Deniz'in koluma vurmasıyla kafamı kaldırdım.

"Ne var be?!"

"Bağırma! Ders bitti ders!"

"İyi, n'apayım." dedim ve başımı tekrar sıraya gömdüm.

"Salak, ders bitti diyorum. Gidelim hadi."

"Of ya! Of! Neden herşey beni buluyor, neden bütün manyakları ben çekiyorum?!"

"Manyağın kralını biz çekiyoruz! Kalk hadi."

"Yine mi kalkmıyor?" diye seslendi Berke sınıf kapısından.

"Ne zaman kalktı ki?" Dedi Çınar. Kafamı kaldırmaya üşendiğimden göremiyordum. Adım seslerini duyabiliyordum. En sonunda kulağıma bağırmasıyla çığlık atarak kalktım.

"Öküzlerin efendisisin Çınar ya!" dedim sinirle ve çantamı alıp yürümeye başladım. "Şöhretim zedelendi senin yüzünden!"

"Şöhretini yesinler." dedi Kağan kahkahalarla.

"Yediler, bitirdiler işte! Dünyadaki en öküz üç adamı tavlamaya çalışırsan böyle olur işte! Ah ama ben bilmeliydim böyle olacağını ki! Salak kafam, salak!"

"İtiraf etti!" diye bağırdı dördü aynı anda.

Sinirle omuz silktim.

"Pislikler." dedim ve yürümeye başladım.

"Ay Çisil yapma ya!" dedi Deniz ve kolumdan tuttu.

"Oy Çosol yopmo yo." diye taklit ettim onu. "Bırak kolumu." dedim ve kaşlarımı çattım.

"Bak öperim seni!" diye tehdit etti Çınar beni.

"Ay sakın! Bir kere oldu zaten. Deterjanlı suyla yıkadım da geçmedi!"

"Öpünce öyle demiyorsun ama." dedi Kağan sırıtarak.

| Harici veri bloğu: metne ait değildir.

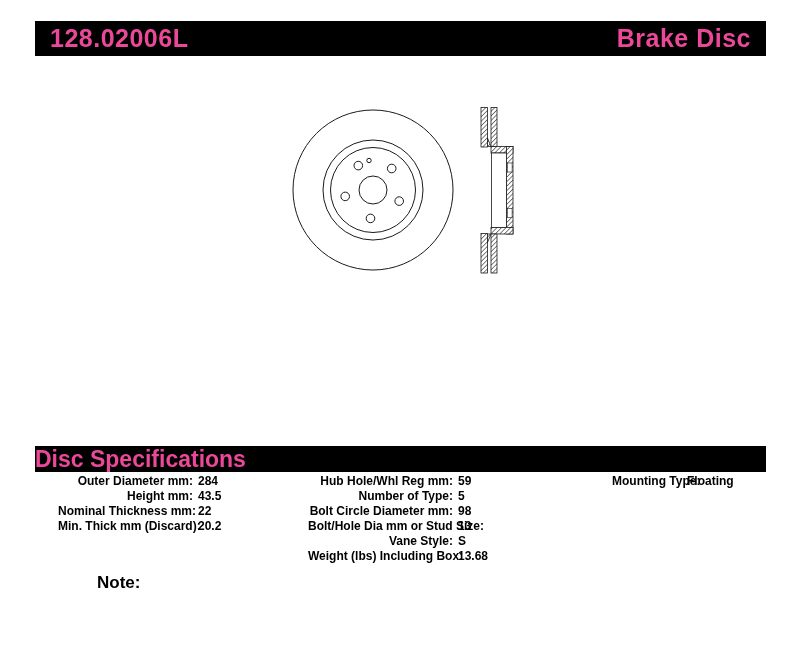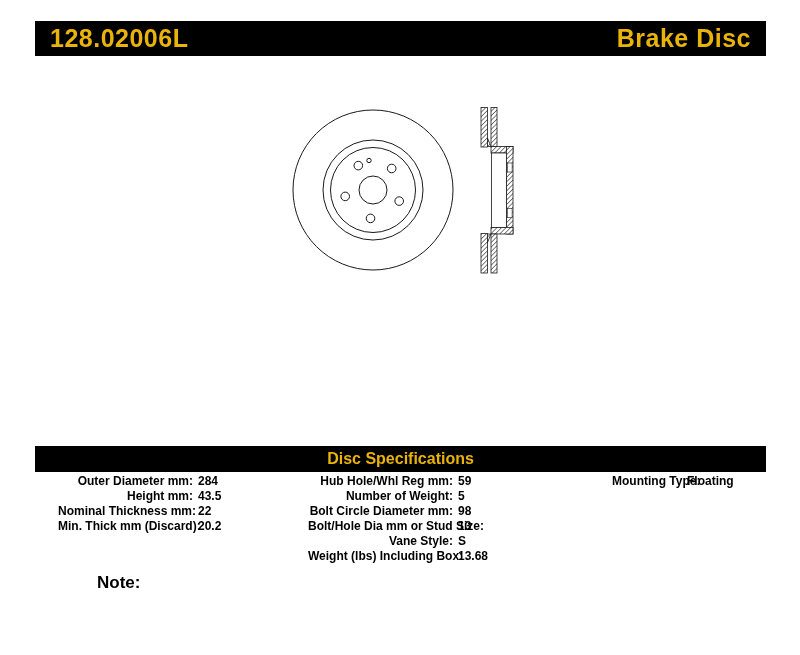"128.02006L" .bar { color: #eab308 -> #ec4899 }
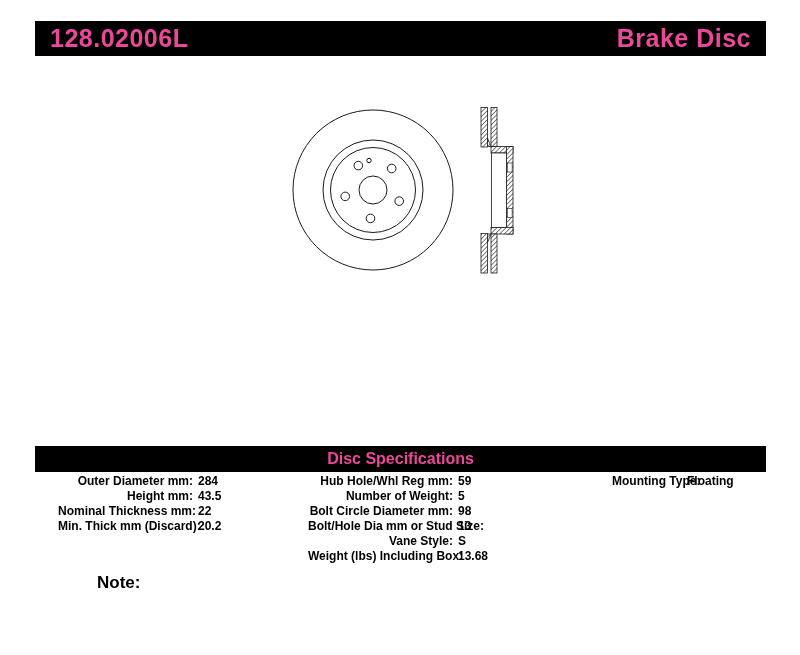"Disc Specifications" .section-bar { font-size: 16px -> 23px; justify-content: center -> none }
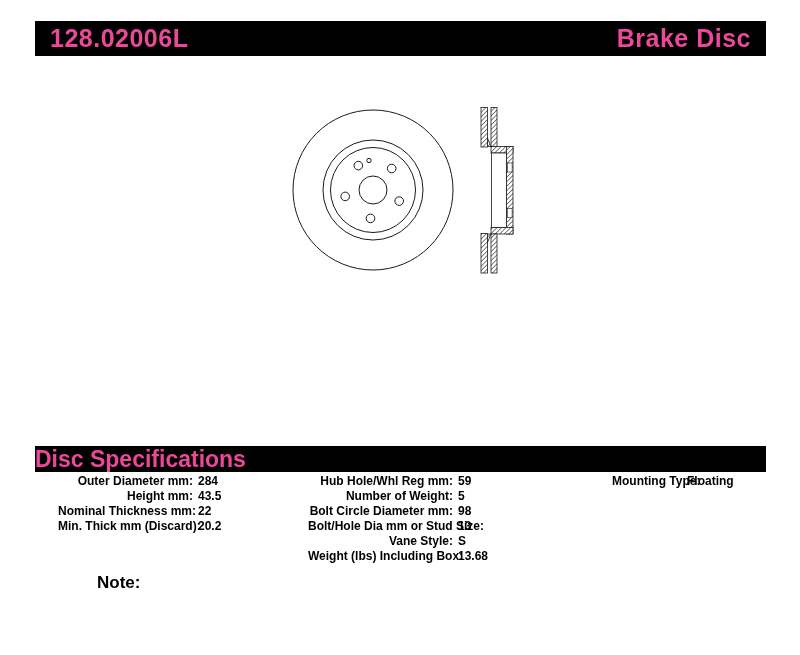"Number of Weight:" span.spec-label { text: Weight -> Type }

"Kağan!" diye bağırdık Deniz'le aynı anda.

"Bulaşmayın kıza." dedi Berke ve kolunu omzuma attı.

"Ha-ha! Gördünüz mü?! Arkamda kapı gibi desteğim var benim!"

"İyi!" dedi Deniz ve Kağan'ın koluna girdi.

"Hadi eve gidiyorum ben. Bugün cuma. Yarın okul yok. Ooh, şöyle bir güzel uyurum." dedim sırıtarak.

Güldüler.

"Uyuyamazsın çünkü bu akşam sendeyim." dedi Deniz sırıtarak.

"Sana kapıyı açmam." dedim kaşlarımı çatarak.

"Saksının altına bakarım." dedi gülerek.

"Gıcık."

Güldü.

"Hadi gidelim."

"Tamam." dedim ve çocuklara döndüm.

"Görüşürüz kapı gibi destek." dedim ve Berke'ye sarıldım.

Gülümsedi.

"Size de bye." dedim diğerlerine soğuk bir tavırla.

"Wow, soğuk rüzgarlar. Acı bize Çisil."

"Acıdım." dedim ve güldüm. Berke'nin kulağına -Normalde eğildim derler ama benim boyum 10 milimetre ve onunki 900 kilometre. Abartma yok. Cidden.- bir şey söylemek için parmak ucumda yükseldim.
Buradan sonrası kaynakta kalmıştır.